In 1890, the young Dr. Mortimer is numb with grief over the death of his wife and decides to close his own practice and begin a new life for himself. He winds up in London and is asked to fill in for another doctor with an emergency. Dr. Mortimer agrees and his last call of the day brings him to an address in Aldgate where he meets the captivating Lavinia Nancarrow. Intrigued and worried by the overbearing solicitude of the girl's guardian who keeps her a virtual prisoner, Mortimer determines to discover the reasons behind Lavinia's confinement.
Engagingly absent-minded but incessantly curious and observant, Mortimer is aided in his effort by his formidable consort, the liberated Dr. Violet Branscombe. Together they unravel a mystery as dark and sinister as the East End Alleys of Victorian London.

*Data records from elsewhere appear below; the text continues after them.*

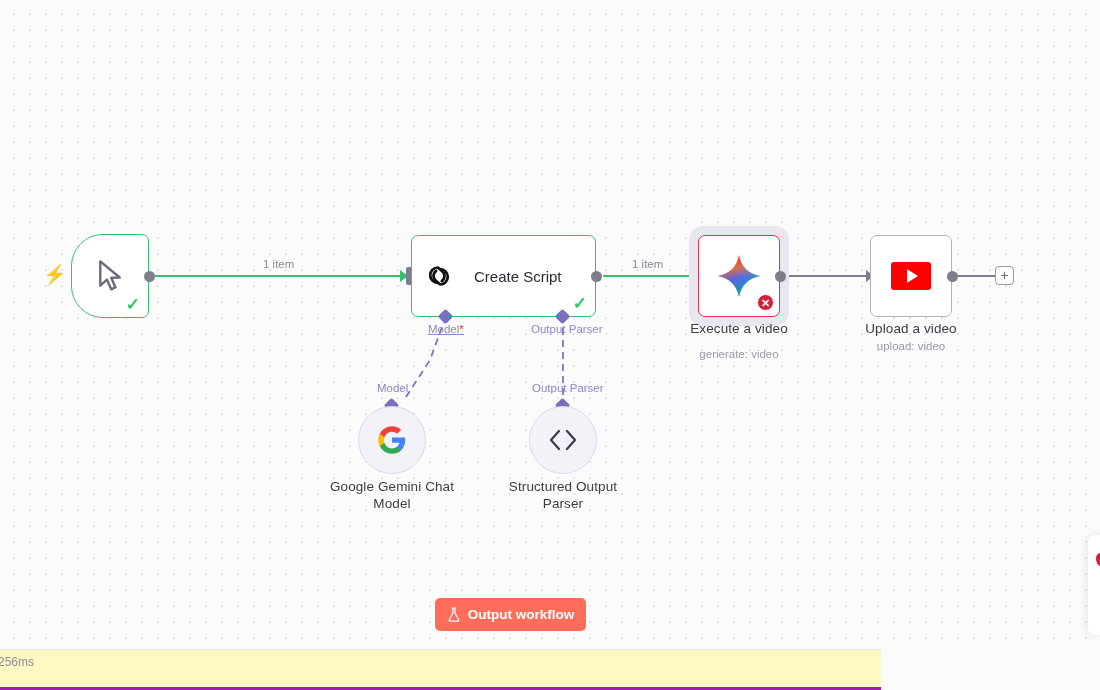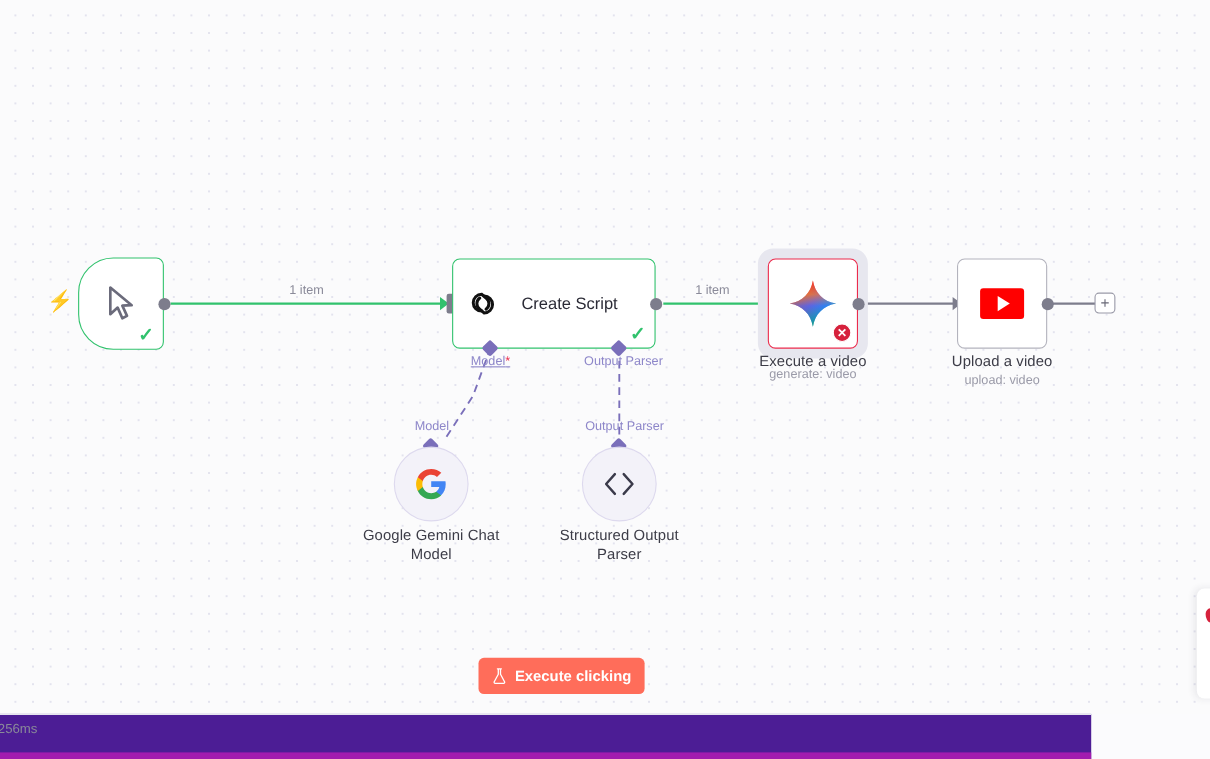"generate: video" div.node-sublabel { top: 334px -> 347px }
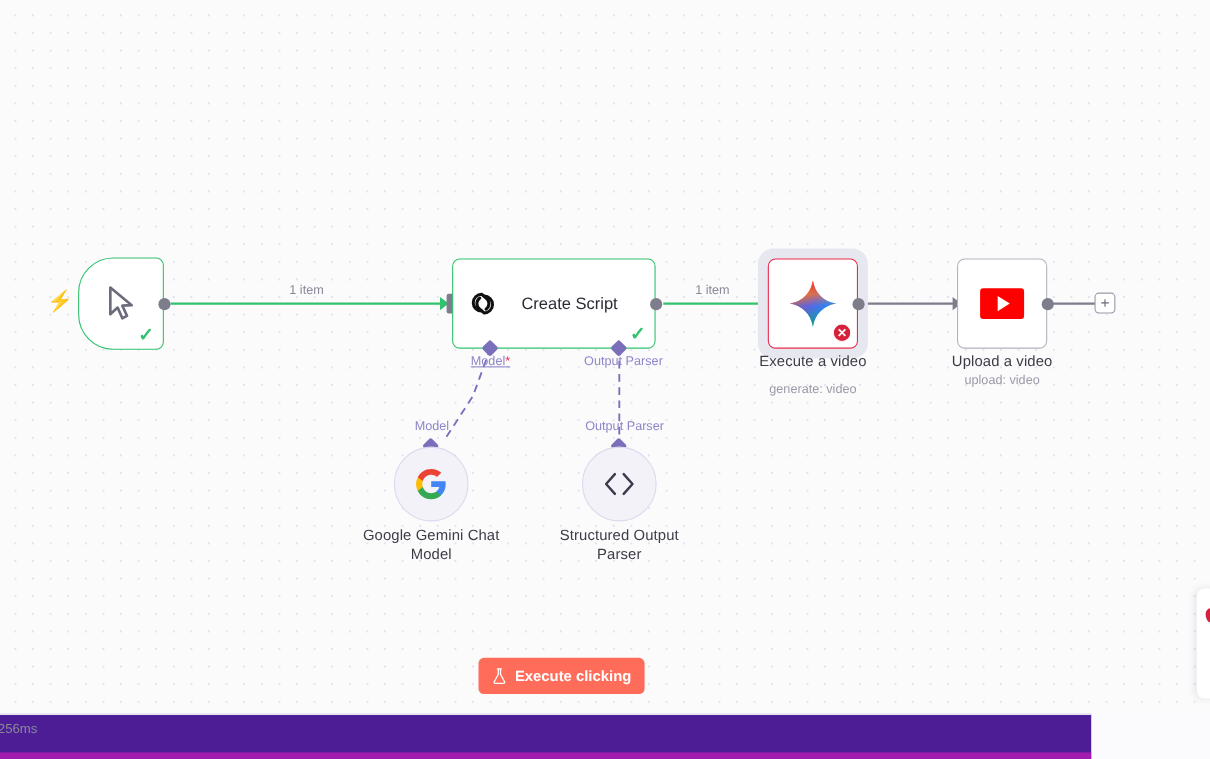"Execute clicking" span { text: Execute clicking -> Output workflow }
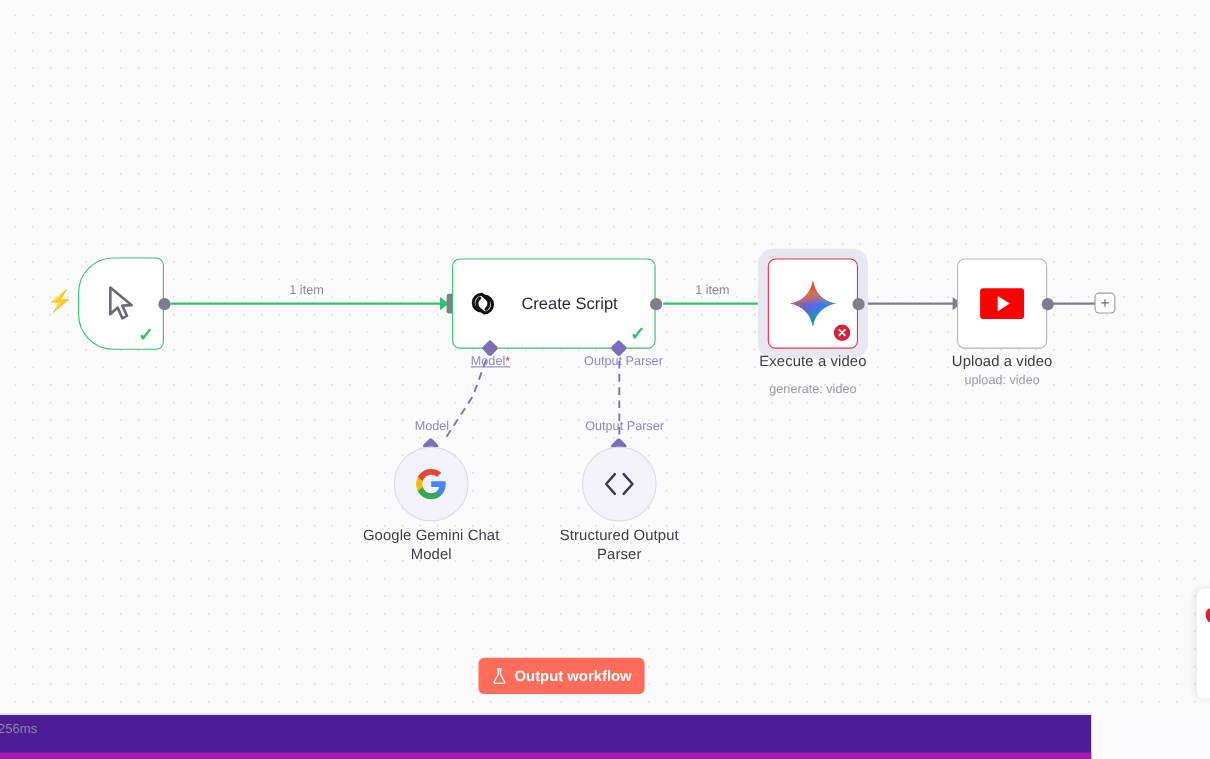"256ms" #bottom-bar { background: #4c1d95 -> #fef9c3; border-bottom: 6px solid #a21caf -> 3px solid #a21caf; width: 992px -> 881px }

A retired Calcutta merchant with a guilty secret, a decadent fin-de-siecle artist who frequents an anarchist café in Whitechapel and a seemingly impossible murder are the key pieces in the puzzle, which Mortimer soon finds himself trying to solve, in Gerard Williams's Dr. Mortimer and the Aldgate Mystery.
PUBLISHERS WEEKLY
You don't have to be a Sherlock Holmes fan to enjoy this absorbing debut novel about Dr. James Mortimer, of The Hound of the Baskervilles fame, and the start of his career as a crime-solver. After the death of his wife, the bereaved Mortimer considers devoting the rest of his days to his hobby of archeology, but his friend Dr. Watson persuades him to take a position as a substitute physician instead. One of Mortimer's first patients is the beautiful, high-strung Lavinia Nancarrow, the ward of a wealthy merchant and former India nabob who's been holding her essentially captive in his home in Aldgate. After joining the staff of Dr. Violet Branscombe's clinic for abused women in Whitechapel, Mortimer and his new colleague team up to investigate the mystery of Lavinia's confinement. In what turns out to be an intriguing case of murder and romance, Williams brings London's East End and India under the Raj vividly to life, while nicely dramatizing the condition of women of different classes in the late Victorian era. A translator by profession, Williams is particularly good at language and his narrative is peppered (but not overseasoned) with obscure and obsolete words (e.g., armigerous, mofussil, larrikin) that should send those who like to expand their vocabularies to their (unabridged) dictionaries. Too many Holmes pastiches or spinoffs fail to do full justice to Conan Doyle's original creation; this is a rare and honorable exception, sure to delight historical mystery readers as well.